Basically the 1 and 2 sigma ranges are the natural consequence of considering a measurement (such as determining 14C/12C ratios of the sample and the standard) an interval defined by an average (position index) plus and minus (dispersion index) the measurement uncertainty (mostly statistical in the case of radiocarbon dating). Obviously to a given defined interval defined probabilities may be associated by assuming that measurements are characterized by normal distributions. Measuring (indirectly) the 14C age of a sample schematically means I) determining the isotopic ratios of the standards and the unknown, II) correct them for the machine and pretreatment background, III) correct them for the isotope fractionation by measuring their 13C ratios, IV) measure their RC age by applying of a logarithmic function to the ratio of their corrected (II and III) ratios.

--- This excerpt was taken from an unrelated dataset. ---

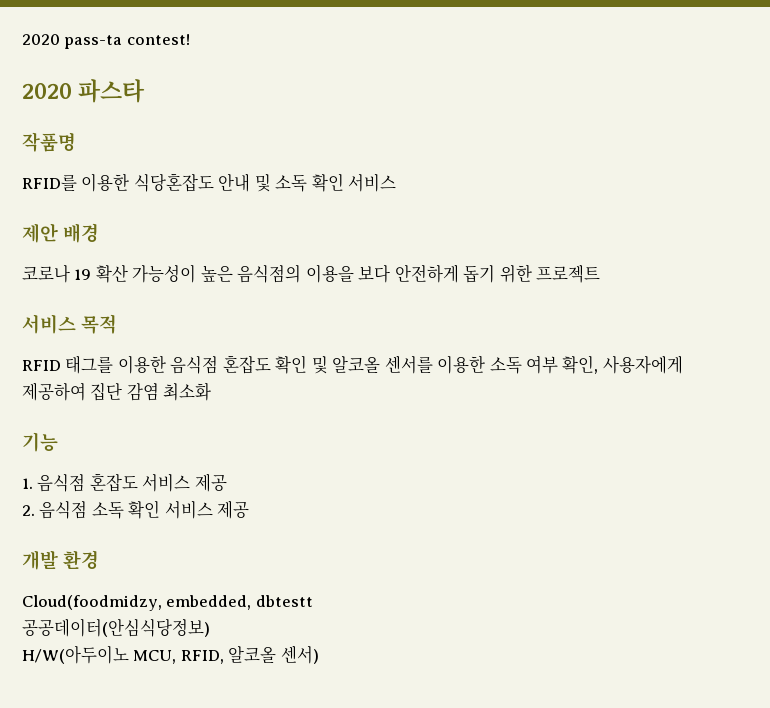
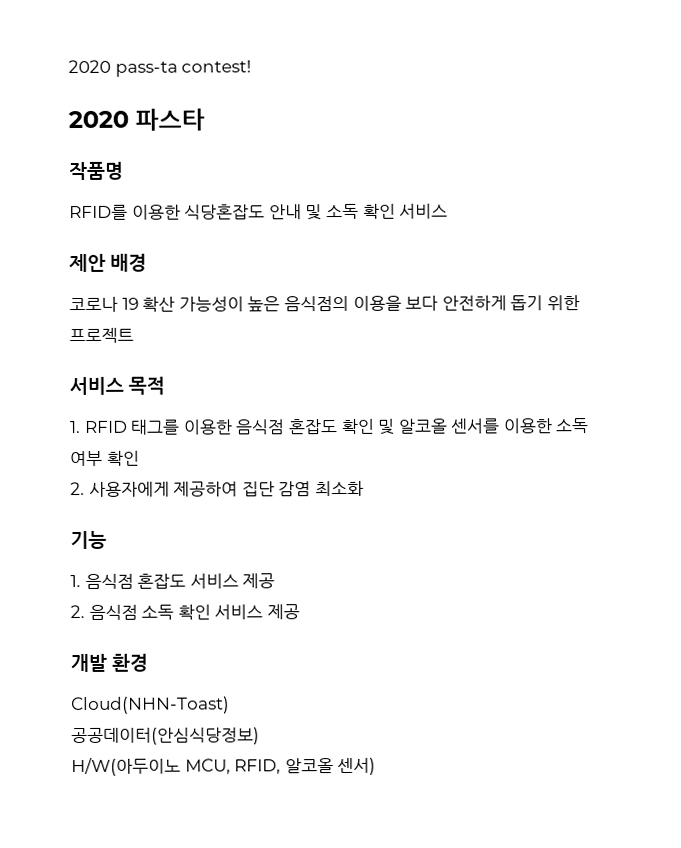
(117, 324) none -> [69,421,81,434] 1.
[562,355,599,374] 확인, -> [106,450,140,466] [70,481,85,496] 확인 // 2.
[22,595,313,611] Cloud(foodmidzy, embedded, dbtestt -> [71,696,230,715] Cloud(NHN-Toast)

The usage of the RC age term (i.e. different from true age) indicates that there is still a bias left after applying such a pathway of data handling. This is mostly due to the failure of the RC dating main assumption: "constant radiocarbon atmospheirc concentrations over time". To correct also for the non constancy of 14C atmospheric activity over earth history Calibration dataset should be utilized. Since these datasets are not monotone (often showing local wiggles) the measured RC age (still a Gaussian distribution) has to be projected over the true age axis by means of the calibration dataset. This implies that sometimes distortions (i.e. more than one 1 and 2 sigma interval) may be introduced in the obtained final true age distribution.
Now if we want to compare 2 regular statistical distributions (hypothesis test) the usage of 1 sigma as dispersion index may be restrictive (i.e. for a gaussian distrib only about 60% of the cases falls within the average plus and minus 1 sigma). That is why a comparison at 2 sigma level is more conservative implying that i am leaving only 5% of the experimental cases out of my test.
Things get worser when you want to compare real age distributions coming from the calibration of RC ages!
One of the approaches to follow when comparing two RC measurements is to apply the 2 sigma statistics (e.g. t test) on the rawest data you can (i.e. F14C (the ratio of the corrected 14/12 C ratios of the sample and the standard) in the case of 14C measurement). But if you need to compare a 14C derived dating with an independent chronological constraint you will be obliged to work on the true ages axis and eventually deal with multiple 2 sigma intervals.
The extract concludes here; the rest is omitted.